Engineering and Technology
Strategies to save energy in the context of the energy crisis: a review
M. Farghali, A. I. Osman, et al.
The paper addresses the pressing research question of how societies can rapidly reduce energy demand and emissions amid an ongoing energy crisis aggravated by the Russia–Ukraine war, pandemic recovery, and climate change. It frames energy saving as essential for energy security, affordability, and achieving Paris Agreement targets, noting that fossil fuel dependence drives greenhouse gas emissions and that policy responses risk carbon lock-in. The review focuses on actionable strategies across sectors—heating, buildings, transport, and the power system—and the enabling role of artificial intelligence. It emphasizes the importance of efficiency, conservation, behavioral change, and system-level integration to meet EU and global decarbonization goals while mitigating the social and economic impacts of volatile energy prices.
As a narrative review, the article synthesizes a large body of literature from the IEA and peer-reviewed studies on: (1) the current energy crisis and its macroeconomic and social impacts; (2) decarbonized heating options (biomass boilers, hybrid heat pumps, geothermal, solar thermal/PV-electric boilers, CNG/biomethane); (3) building energy efficiency and passive design, with international case studies (KSA, China, Iran, USA, Singapore, Qatar); (4) transport efficiency, EVs, automation/connectivity; (5) hydrogen’s role across sectors; and (6) AI applications for forecasting, control, and optimization across energy systems. It also reviews systemic transition studies (e.g., Germany’s Energiewende) and energy storage (compressed air energy storage in China), integrating technical, environmental, and economic evidence. Prior research demonstrates substantial potential for energy savings via efficiency, electrification, and AI-driven optimization, while highlighting infrastructure, cost, and policy barriers.

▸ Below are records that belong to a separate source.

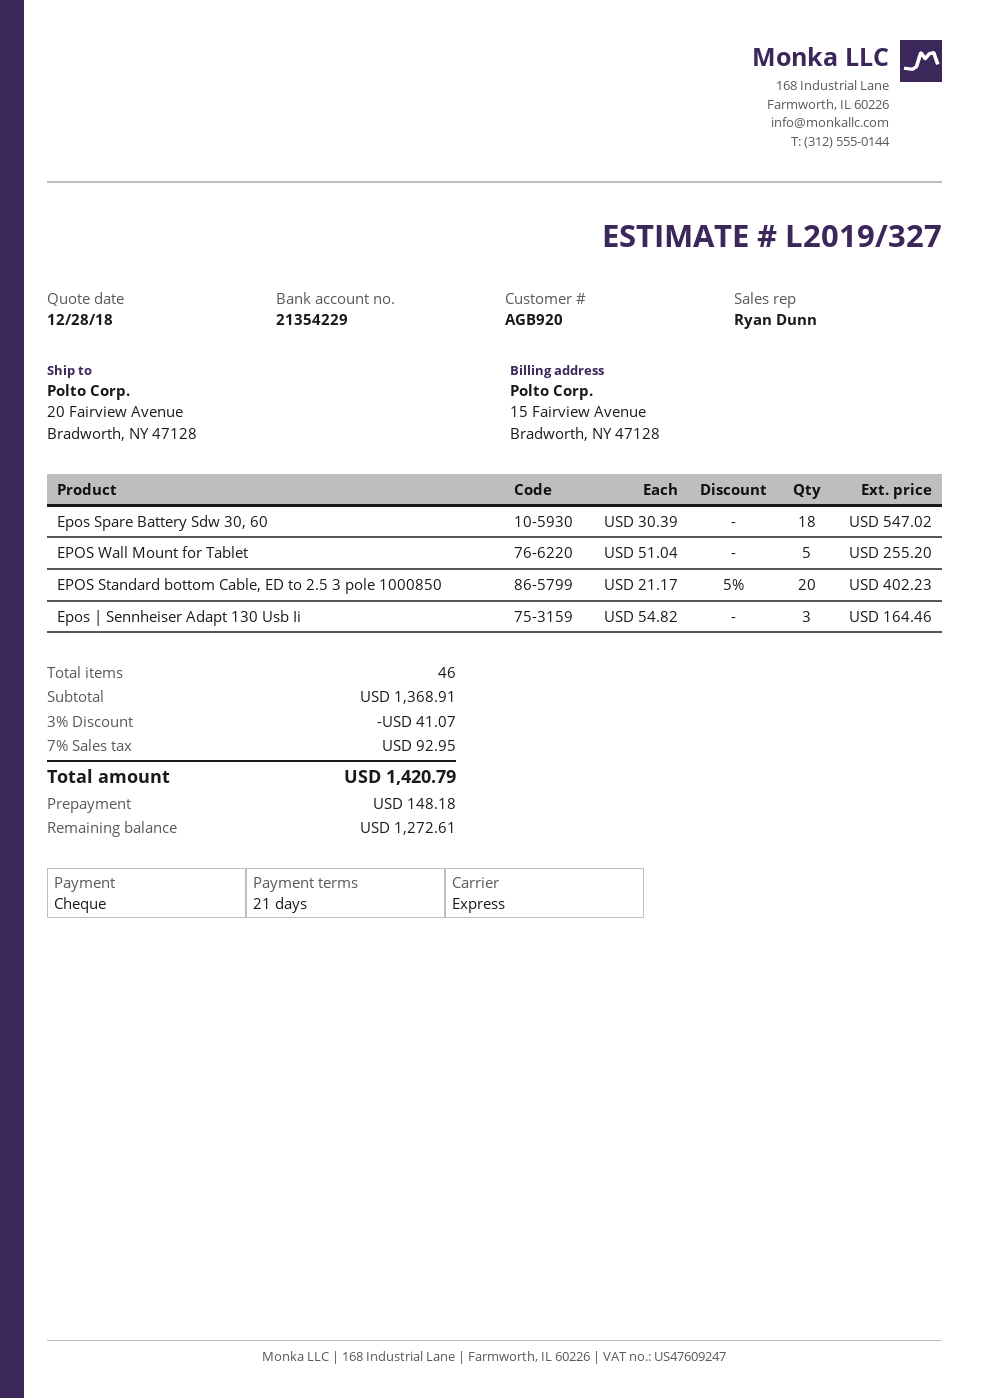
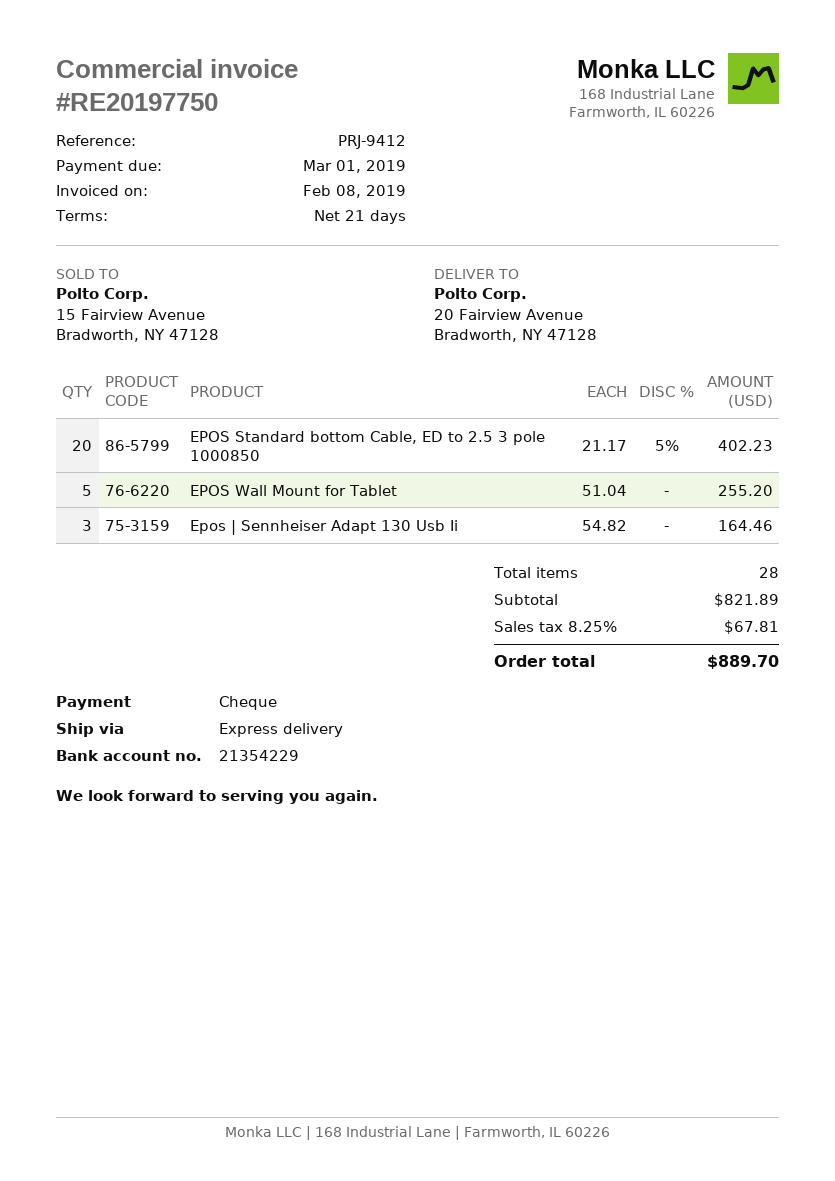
Epos Spare Battery Sdw 30, 60: 18 x 30.39 = 547.02 -> none
total quantity: 46 -> 28
subtotal: 1368.91 -> 821.89
discount: 3% = 41.07 -> none
tax: 7% = 92.95 -> 8.25% = 67.81
total: 1420.79 -> 889.70

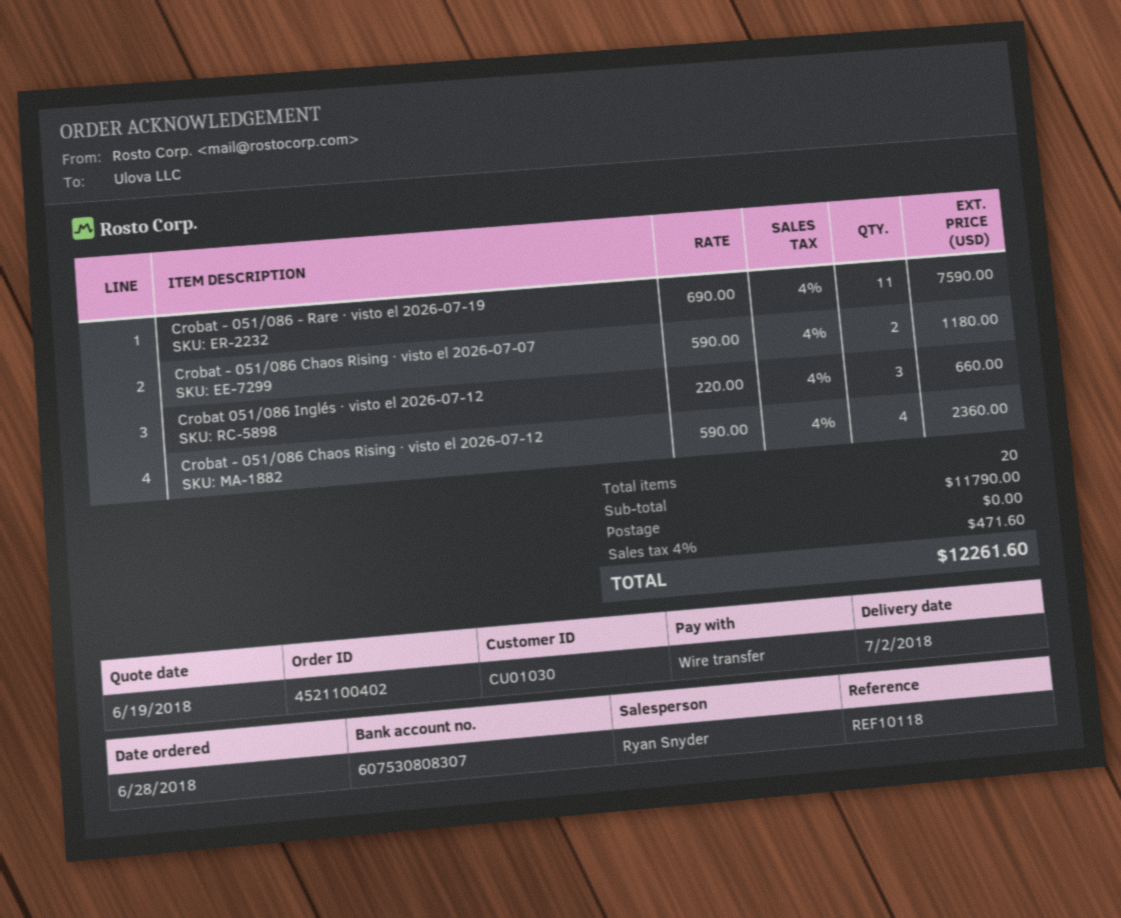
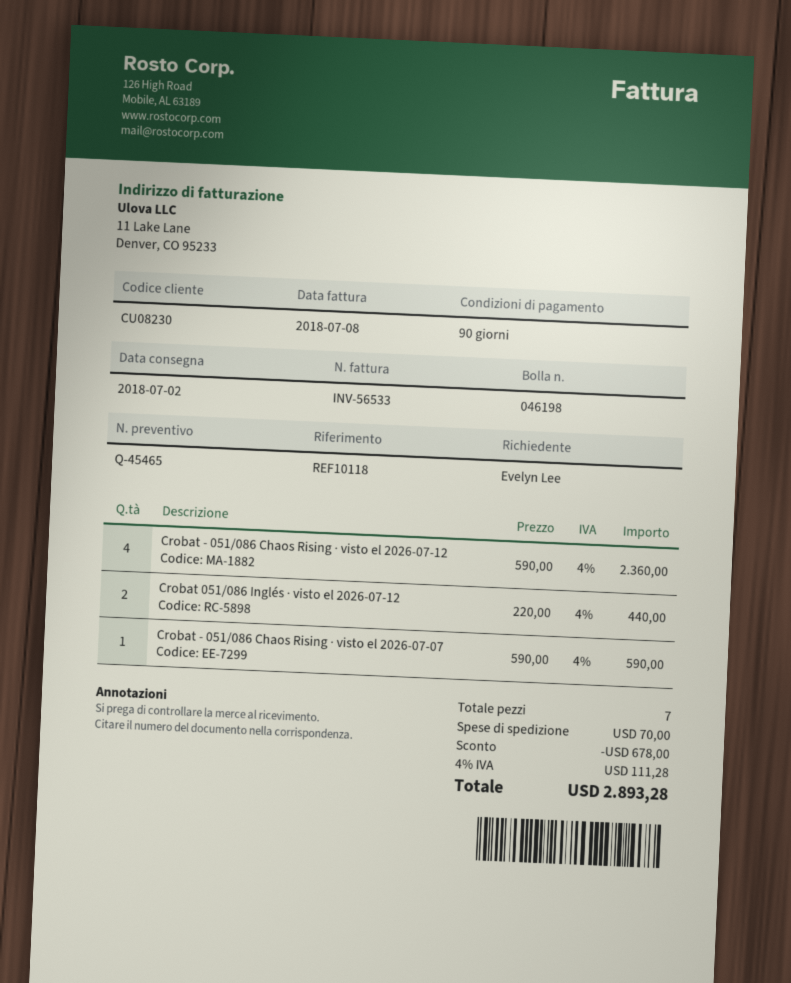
customer number: CU01030 -> CU08230
Crobat - 051/086 - Rare · visto el 2026-07-19: 11 x 690.00 = 7590.00 -> none
Crobat - 051/086 Chaos Rising · visto el 2026-07-07: 2 x 590.00 = 1180.00 -> 1 x 590.00 = 590.00
Crobat 051/086 Inglés · visto el 2026-07-12: 3 x 220.00 = 660.00 -> 2 x 220.00 = 440.00
total quantity: 20 -> 7
discount: none -> 678.00
shipping: 0.00 -> 70.00
tax: 4% = 471.60 -> 4% = 111.28
total: 12261.60 -> 2893.28

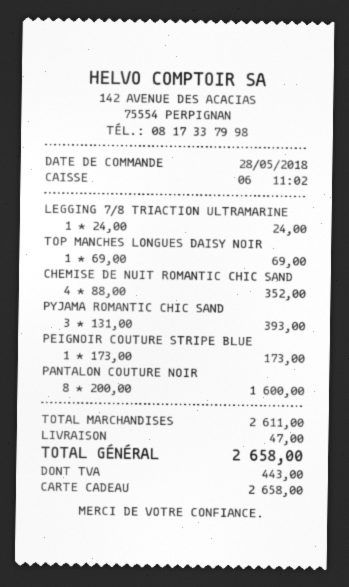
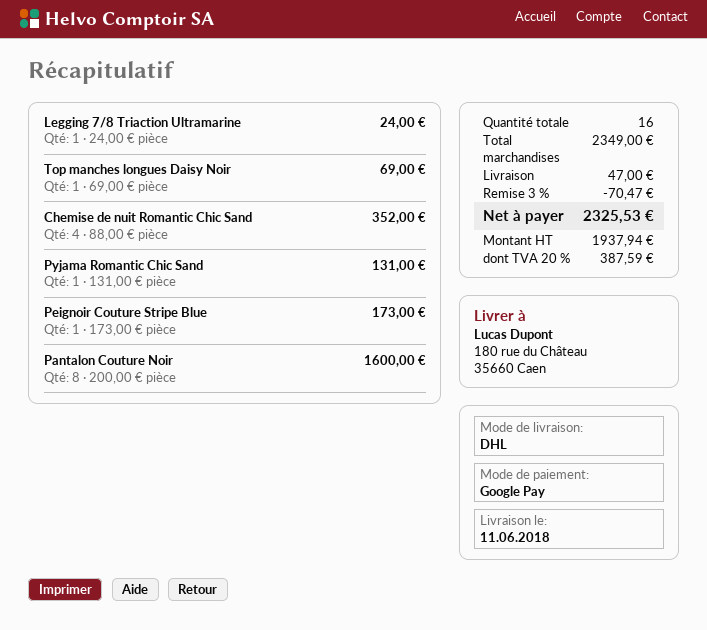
payment method: gift card -> Google Pay
PYJAMA ROMANTIC CHIC SAND: 3 x 131.00 = 393.00 -> 1 x 131.00 = 131.00
subtotal: 2611.00 -> 2349.00
discount: none -> 3% = 70.47
tax: 443.00 -> 387.59
total: 2658.00 -> 2325.53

This is a comprehensive narrative review and synthesis. The authors: (1) collate sectoral energy statistics (e.g., IEA energy supply and consumption by sector); (2) survey technology-specific studies for residential and commercial heating (biomass, heat pumps, geothermal, solar thermal/PV-electric boilers, CNG/biomethane), extracting quantitative performance, cost, and emissions outcomes; (3) summarize building energy-saving strategies through multi-country case analyses and tabulated evidence; (4) compare vehicle technologies using reported efficiency, energy loss, and cost-per-kilometer reductions; (5) assess hydrogen applications and system-level feasibility studies; (6) compile AI applications and meta-analyses reporting energy savings across buildings, HVAC, lighting, ICT, and grids; (7) present case studies: Germany’s pathway to 100% renewables by 2050 and China’s compressed air energy storage (CAES) development, including technical variants, grid roles, and economic/policy challenges. No new experimental data are produced; the methodology centers on literature aggregation, cross-study comparison, and thematic synthesis of technical and economic insights.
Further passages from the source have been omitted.